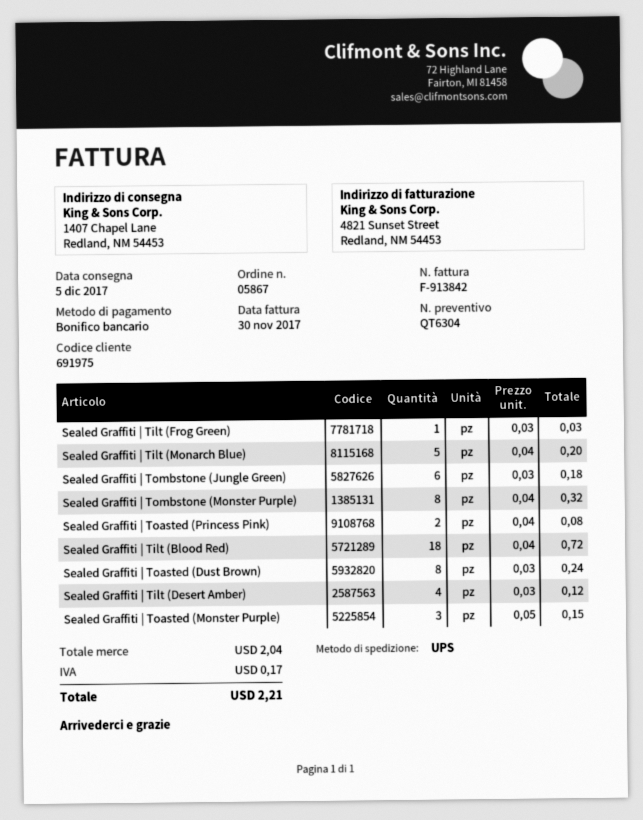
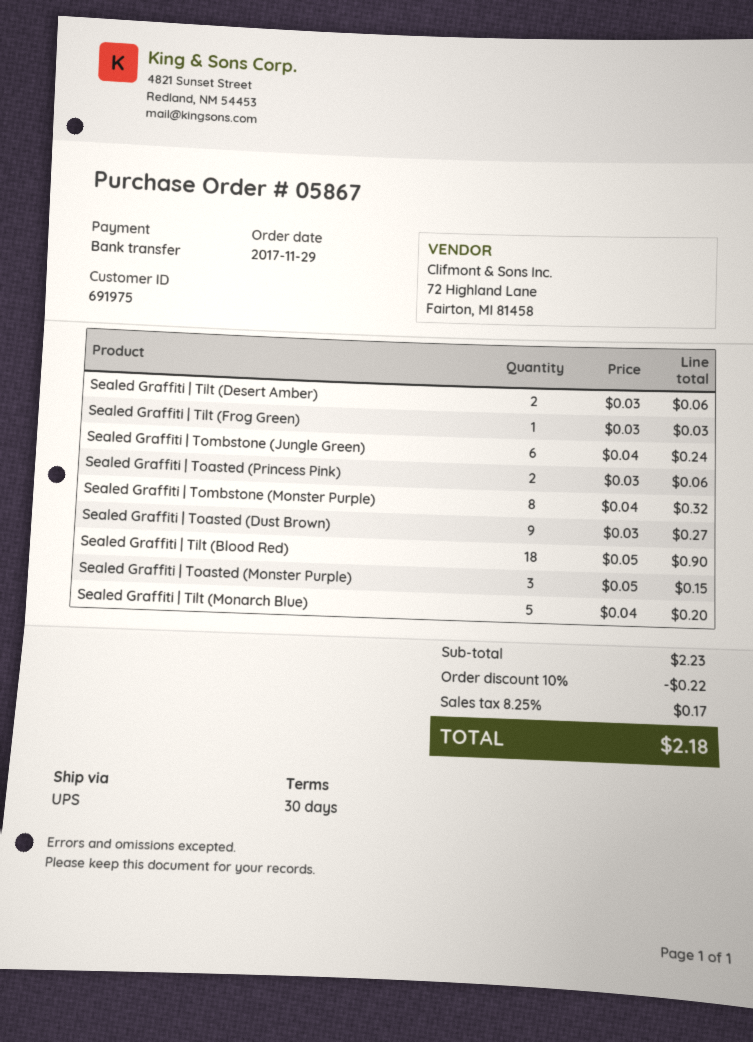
Sealed Graffiti | Tombstone (Jungle Green): 6 x 0.03 = 0.18 -> 6 x 0.04 = 0.24
Sealed Graffiti | Toasted (Princess Pink): 2 x 0.04 = 0.08 -> 2 x 0.03 = 0.06
Sealed Graffiti | Tilt (Blood Red): 18 x 0.04 = 0.72 -> 18 x 0.05 = 0.90
Sealed Graffiti | Toasted (Dust Brown): 8 x 0.03 = 0.24 -> 9 x 0.03 = 0.27
Sealed Graffiti | Tilt (Desert Amber): 4 x 0.03 = 0.12 -> 2 x 0.03 = 0.06
subtotal: 2.04 -> 2.23
discount: none -> 10% = 0.22
total: 2.21 -> 2.18

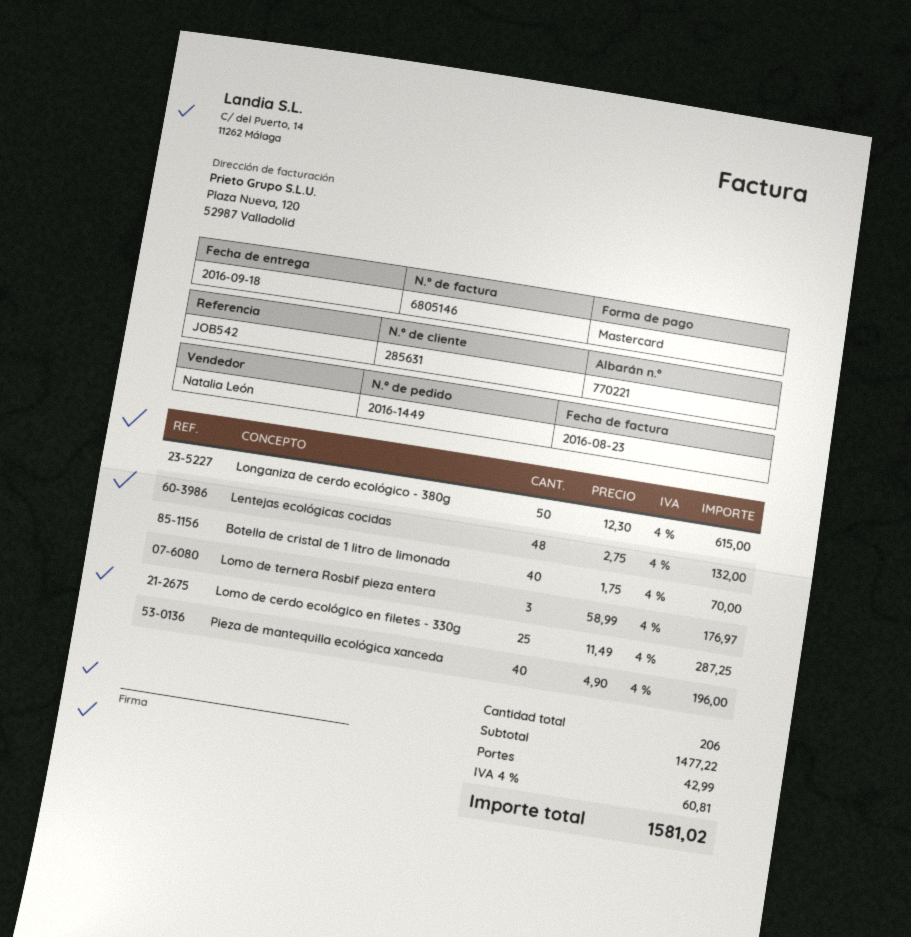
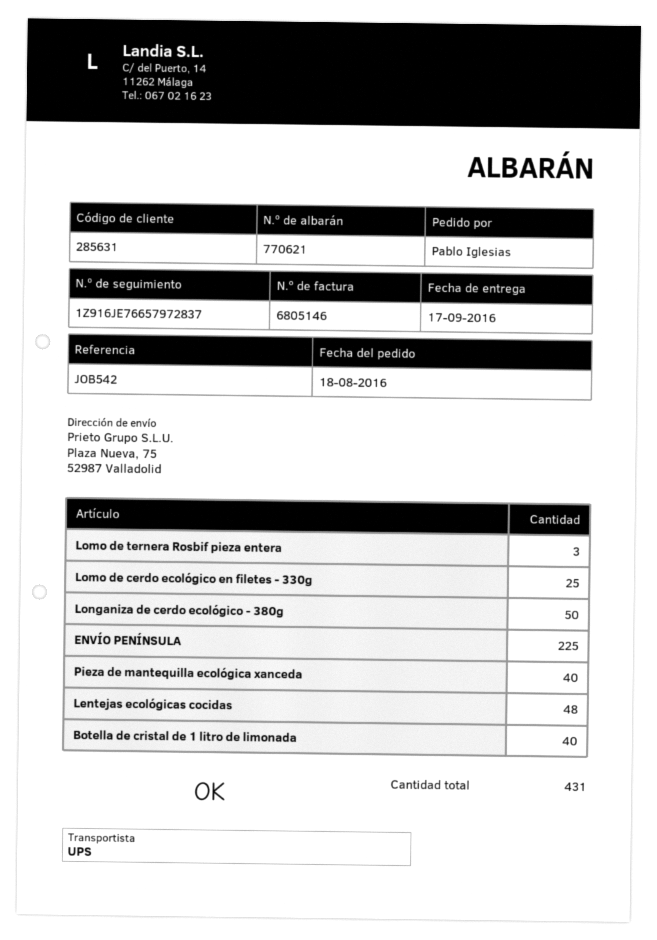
delivery note number: 770221 -> 770621
delivery date: 2016-09-18 -> 2016-09-17
ENVÍO PENÍNSULA: none -> 225
total quantity: 206 -> 431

────────

What to do | If a line in the data above holds the word "Sealed", count it, and give only the final number.

Solution to this task | 5